What you have to do:
Return exactly the lines of the records below, starting at the line that contains "[232,137,266,147] [26,155,242,165] called" and ending at the line that contains "[511,395,616,405] [415,412,560,422] animals.txt", with both of those lines kept.

Exercise material:
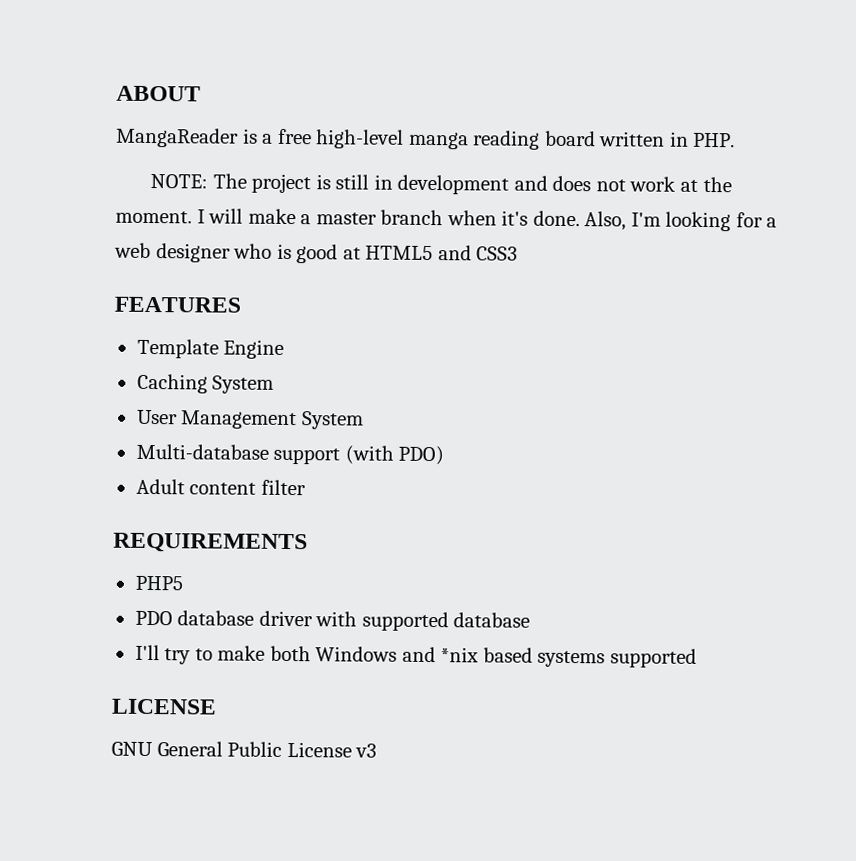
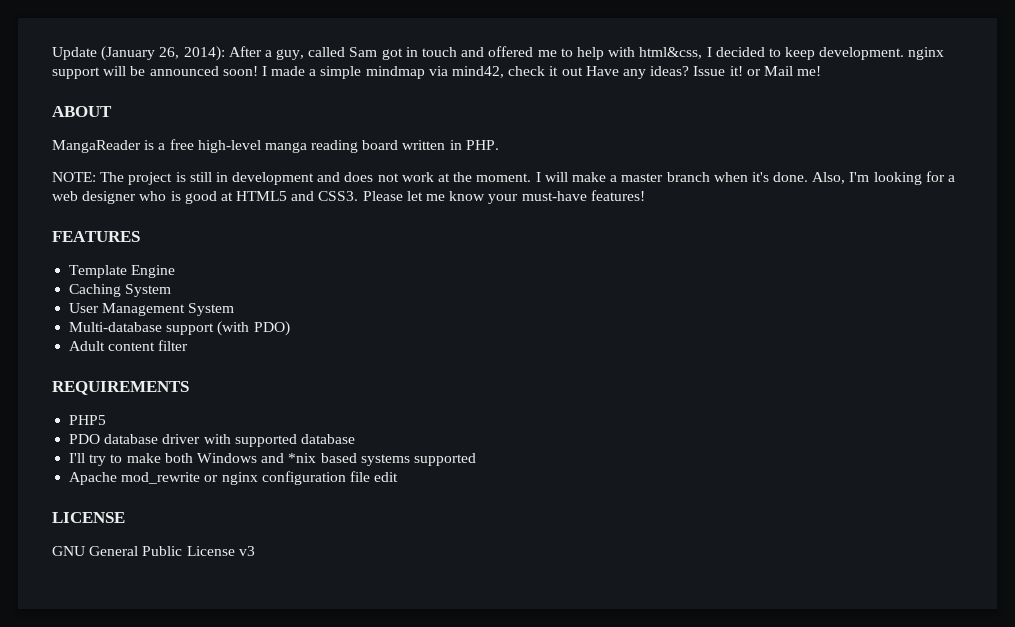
(116, 93) none -> [52,46,945,61] [52,66,822,79] Update (January 26, 2014): After a guy, called Sam got in touch and offered me to help with html&css, I decided to keep development. nginx support will be announced soon! I made a simple mindmap via mind42, check it out Have any ideas? Issue it! or Mail me! //
[476,246,519,261] CSS3 -> [318,190,645,204] CSS3. Please let me know your must-have features!
(697, 658) none -> [69,471,399,485] // Apache mod_rewrite or nginx configuration file edit

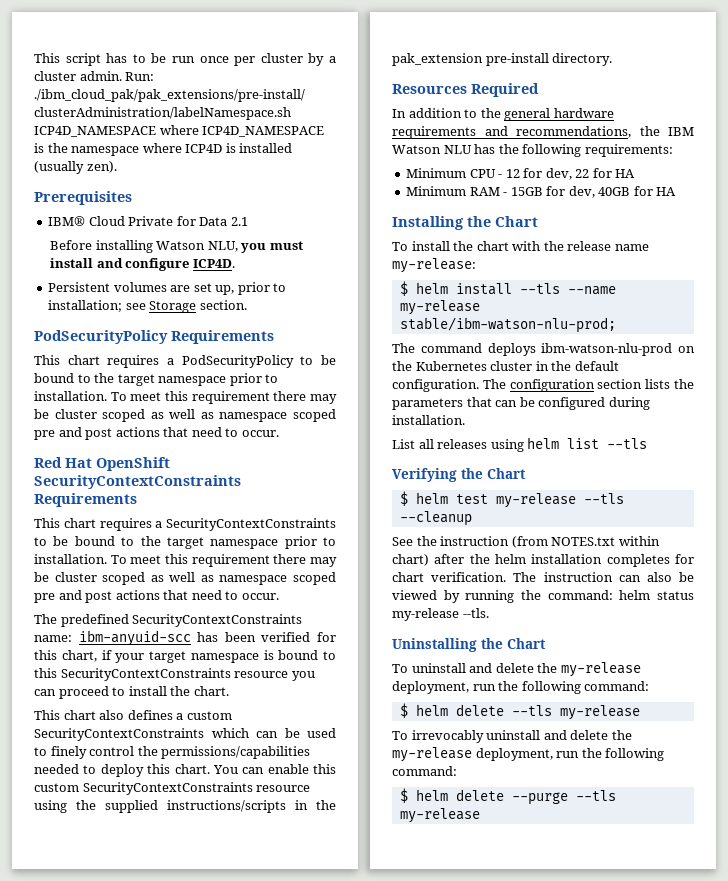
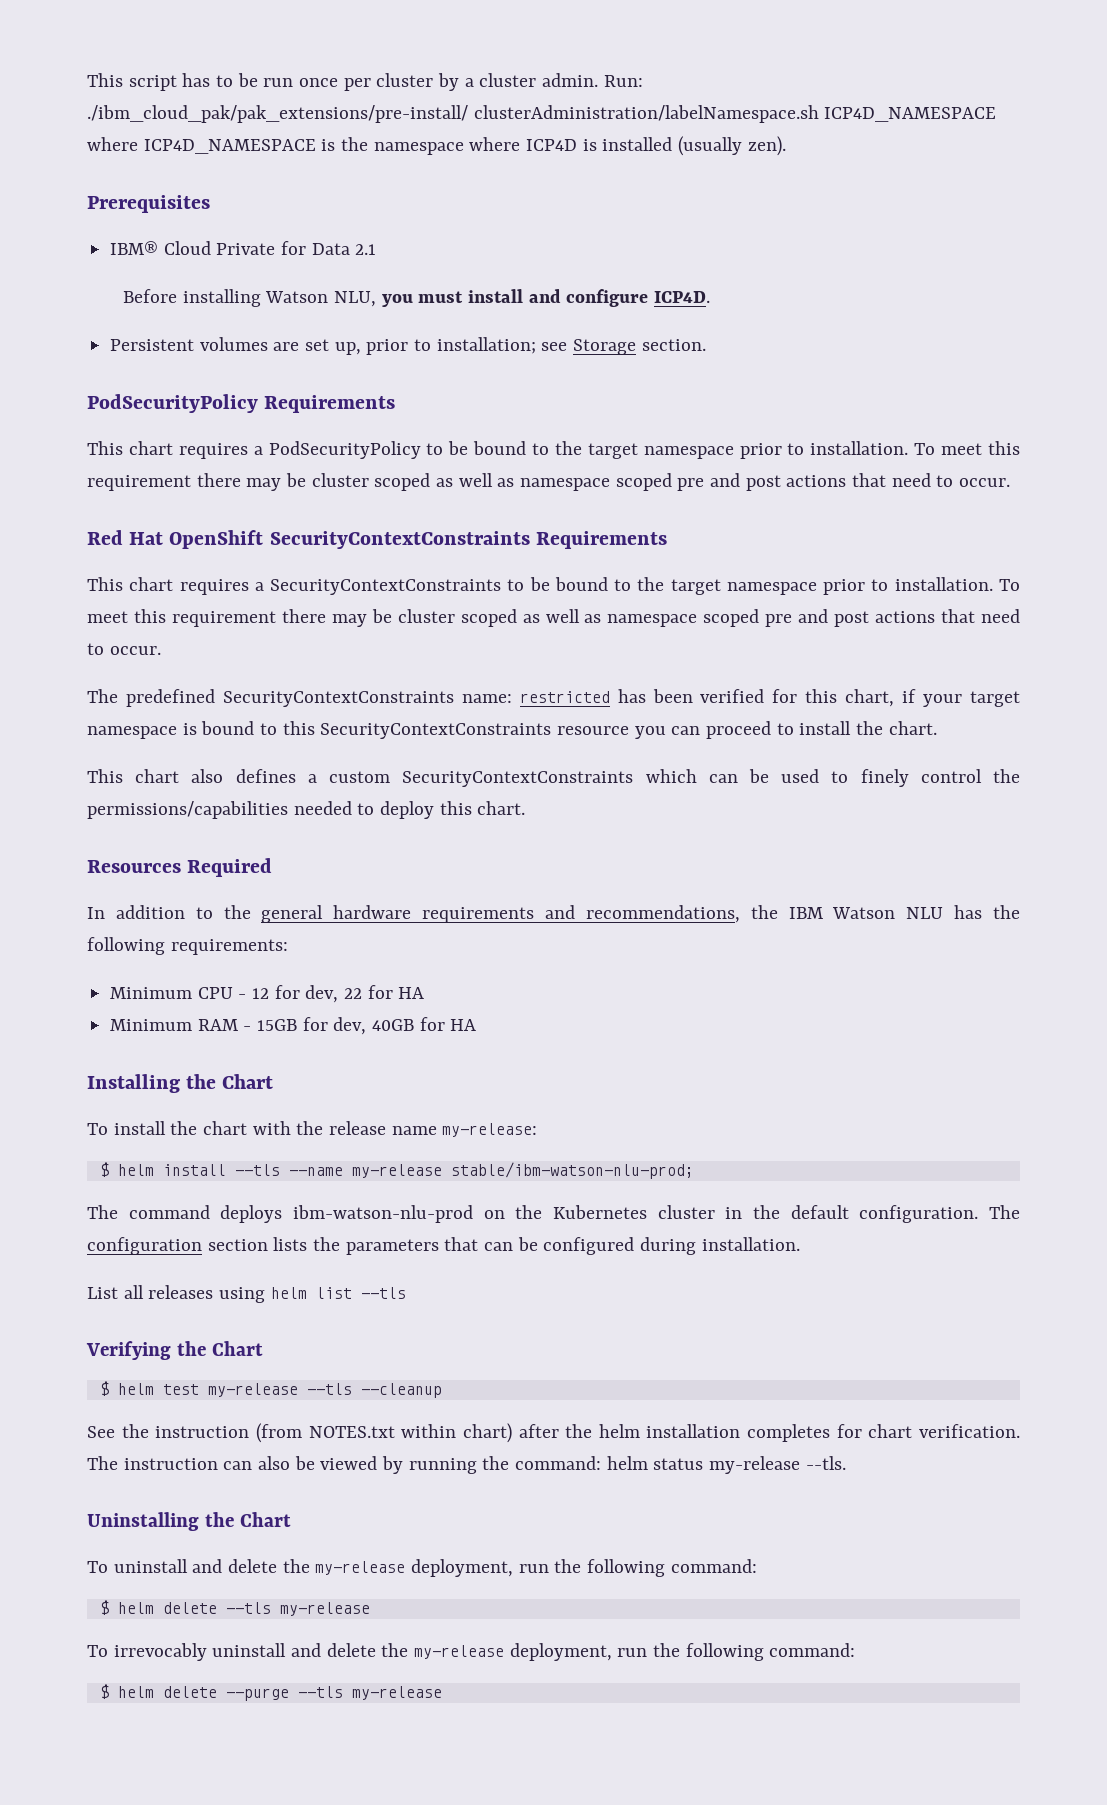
[78,630,191,646] ibm-anyuid-scc -> [519,691,610,703] restricted
[212,764,336,774] [34,782,311,795] [34,800,336,813] [392,53,613,66] You can enable this custom SecurityContextConstraints resource using the supplied instructions/scripts in the pak_extension pre-install directory. -> (526, 808) none

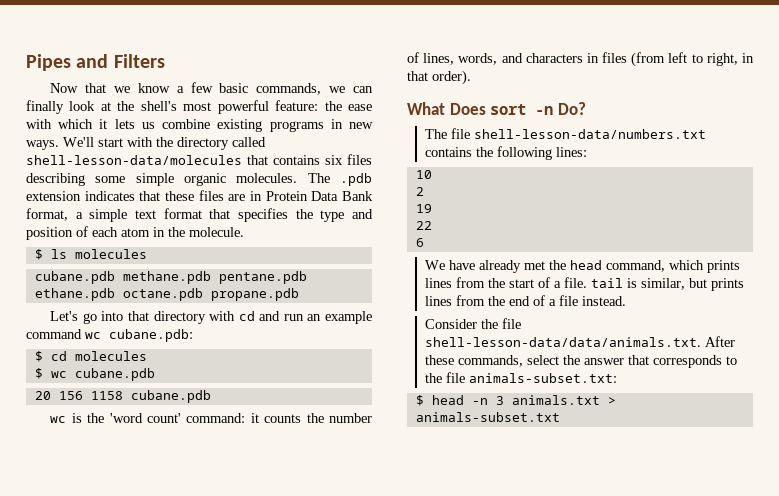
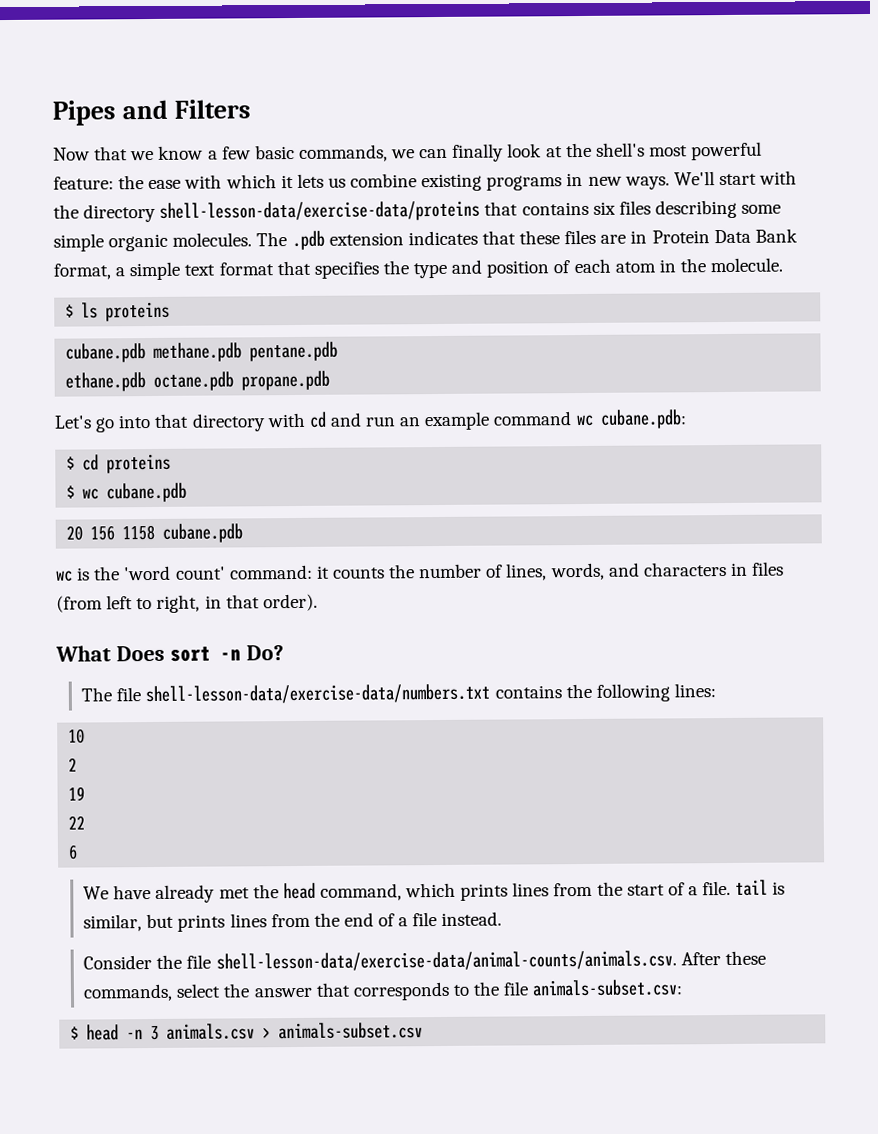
[232,137,266,147] [26,155,242,165] called shell-lesson-data/molecules -> [159,200,481,222] shell-lesson-data/exercise-data/proteins
[74,249,147,259] molecules -> [105,301,171,322] proteins
[74,351,147,361] molecules -> [106,453,172,474] proteins
[473,129,706,139] shell-lesson-data/numbers.txt -> [145,683,491,705] shell-lesson-data/exercise-data/numbers.txt
[424,337,701,347] shell-lesson-data/data/animals.txt. -> [215,950,677,972] shell-lesson-data/exercise-data/animal-counts/animals.csv.
[468,373,617,383] animals-subset.txt: -> [532,979,683,997] animals-subset.csv:
[511,395,616,405] [415,412,560,422] animals.txt > animals-subset.txt -> [166,1022,424,1040] animals.csv > animals-subset.csv

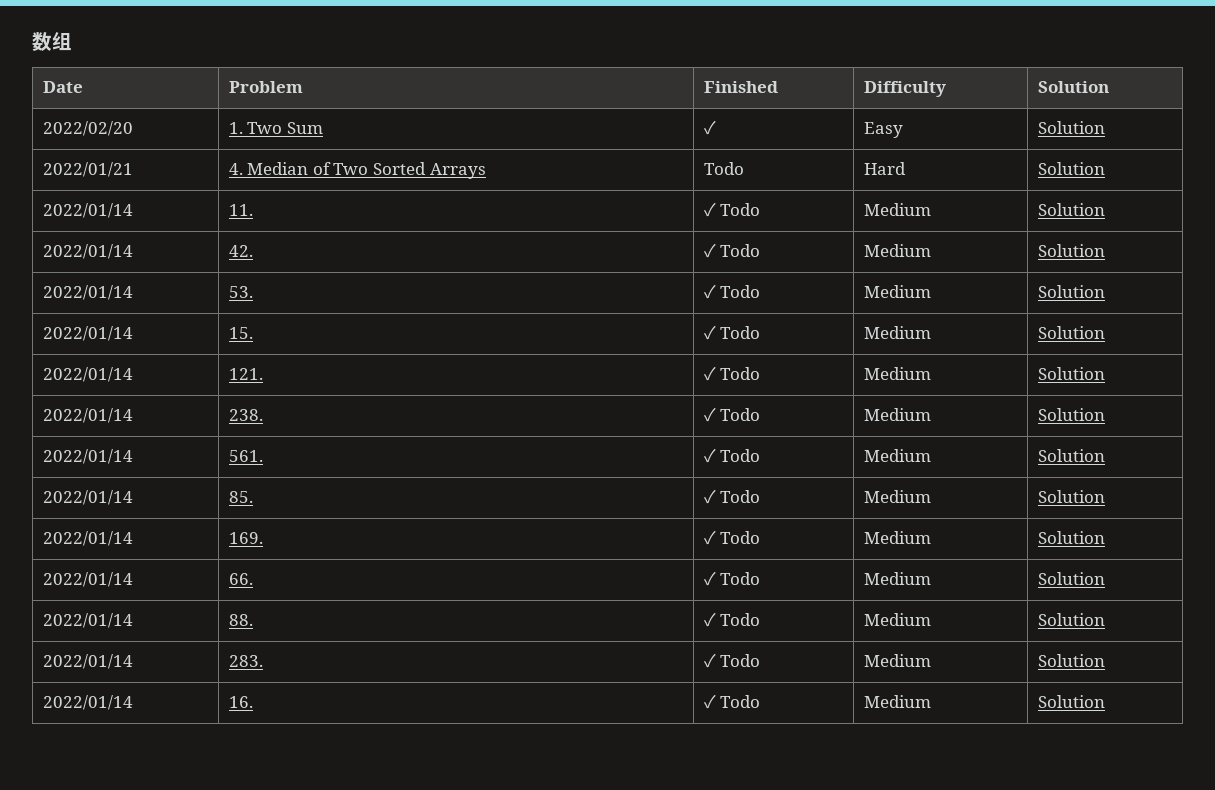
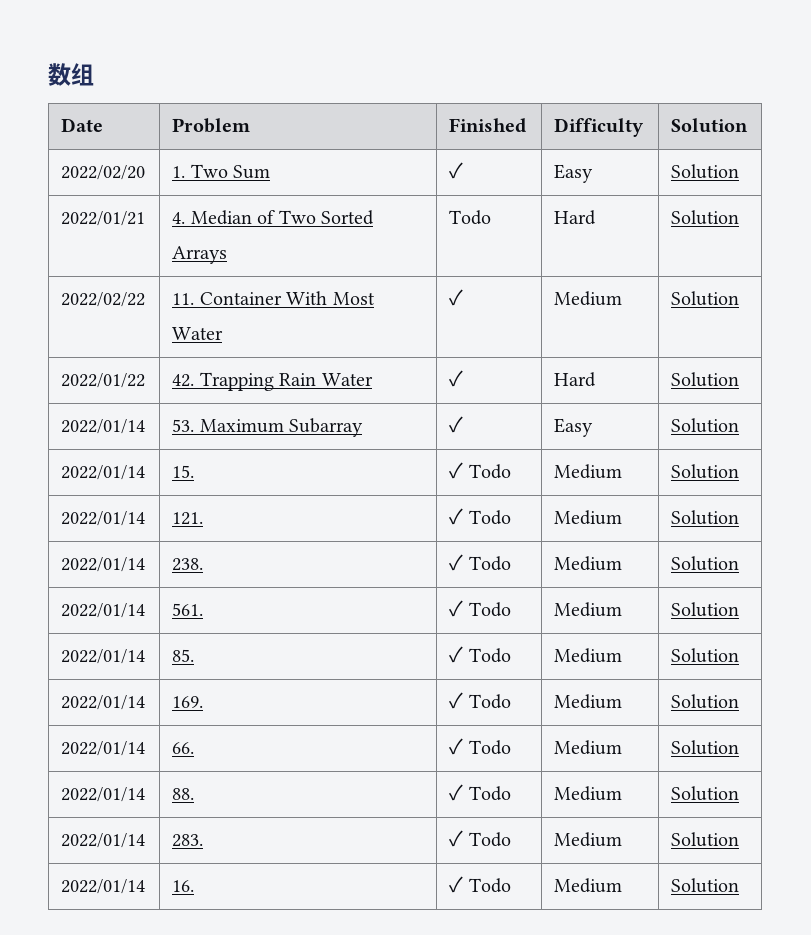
[42,203,133,218] 2022/01/14 -> [61,292,146,307] 2022/02/22
[703,202,761,217] [863,203,931,216] [1037,203,1105,216] [42,244,133,259] | ✓ Todo | Medium | Solution // 2022/01/14 -> [199,291,375,305] [172,327,224,340] [449,289,464,306] [554,291,623,306] [671,291,740,306] [61,373,146,388] Container With Most Water | ✓ | Medium | Solution // 2022/01/22
[703,243,761,258] [863,244,931,257] | ✓ Todo | Medium -> [199,372,373,391] [449,370,464,387] [554,372,597,387] Trapping Rain Water | ✓ | Hard
[703,284,761,299] [863,285,931,298] | ✓ Todo | Medium -> [199,418,364,437] [449,416,464,433] [554,418,594,437] Maximum Subarray | ✓ | Easy

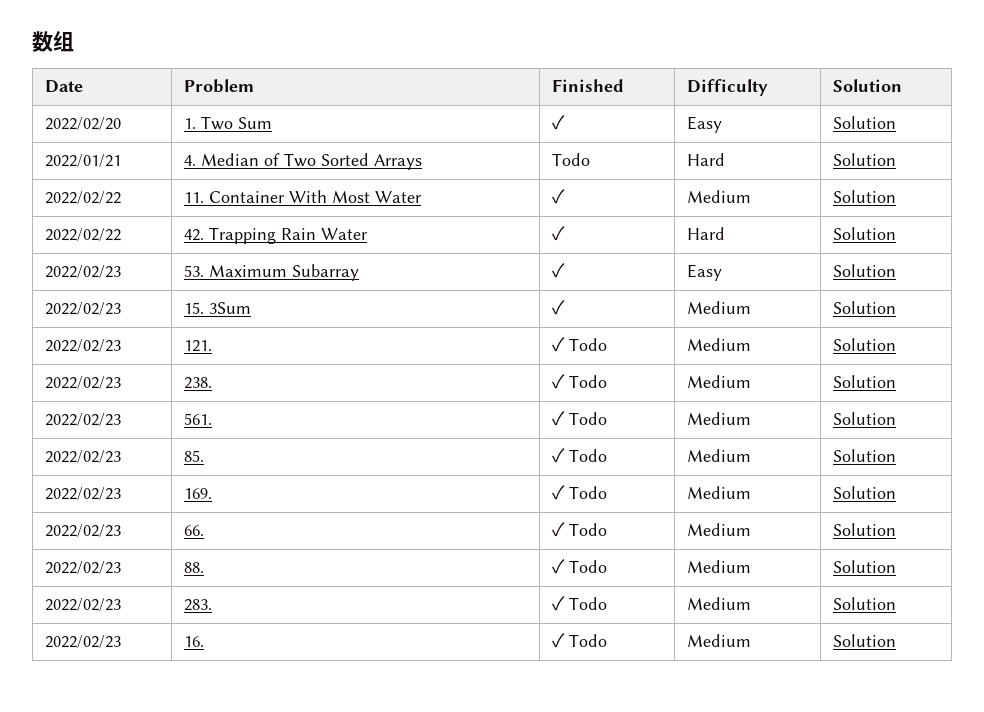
[61,373,146,388] 2022/01/22 -> [45,228,122,241] 2022/02/22
[61,419,146,434] 2022/01/14 -> [45,265,122,278] 2022/02/23
[61,465,146,480] 2022/01/14 -> [45,302,122,315] 2022/02/23
[449,462,511,479] [554,464,623,479] [671,464,740,479] [61,511,146,526] | ✓ Todo | Medium | Solution // 2022/01/14 -> [209,302,252,314] [552,300,566,315] [687,301,752,314] [833,301,897,314] [45,339,122,352] 3Sum | ✓ | Medium | Solution // 2022/02/23
[61,557,146,572] 2022/01/14 -> [45,376,122,389] 2022/02/23
[61,603,146,618] 2022/01/14 -> [45,413,122,426] 2022/02/23
[61,649,146,664] 2022/01/14 -> [45,450,122,463] 2022/02/23
[61,695,146,710] 2022/01/14 -> [45,487,122,500] 2022/02/23
[61,741,146,756] 2022/01/14 -> [45,524,122,537] 2022/02/23
[61,787,146,802] 2022/01/14 -> [45,561,122,574] 2022/02/23
[61,833,146,848] 2022/01/14 -> [45,598,122,611] 2022/02/23
[61,879,146,894] 2022/01/14 -> [45,635,122,648] 2022/02/23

Solved problem:
[232,137,266,147] [26,155,242,165] called shell-lesson-data/molecules -> [159,200,481,222] shell-lesson-data/exercise-data/proteins
[74,249,147,259] molecules -> [105,301,171,322] proteins
[74,351,147,361] molecules -> [106,453,172,474] proteins
[473,129,706,139] shell-lesson-data/numbers.txt -> [145,683,491,705] shell-lesson-data/exercise-data/numbers.txt
[424,337,701,347] shell-lesson-data/data/animals.txt. -> [215,950,677,972] shell-lesson-data/exercise-data/animal-counts/animals.csv.
[468,373,617,383] animals-subset.txt: -> [532,979,683,997] animals-subset.csv:
[511,395,616,405] [415,412,560,422] animals.txt > animals-subset.txt -> [166,1022,424,1040] animals.csv > animals-subset.csv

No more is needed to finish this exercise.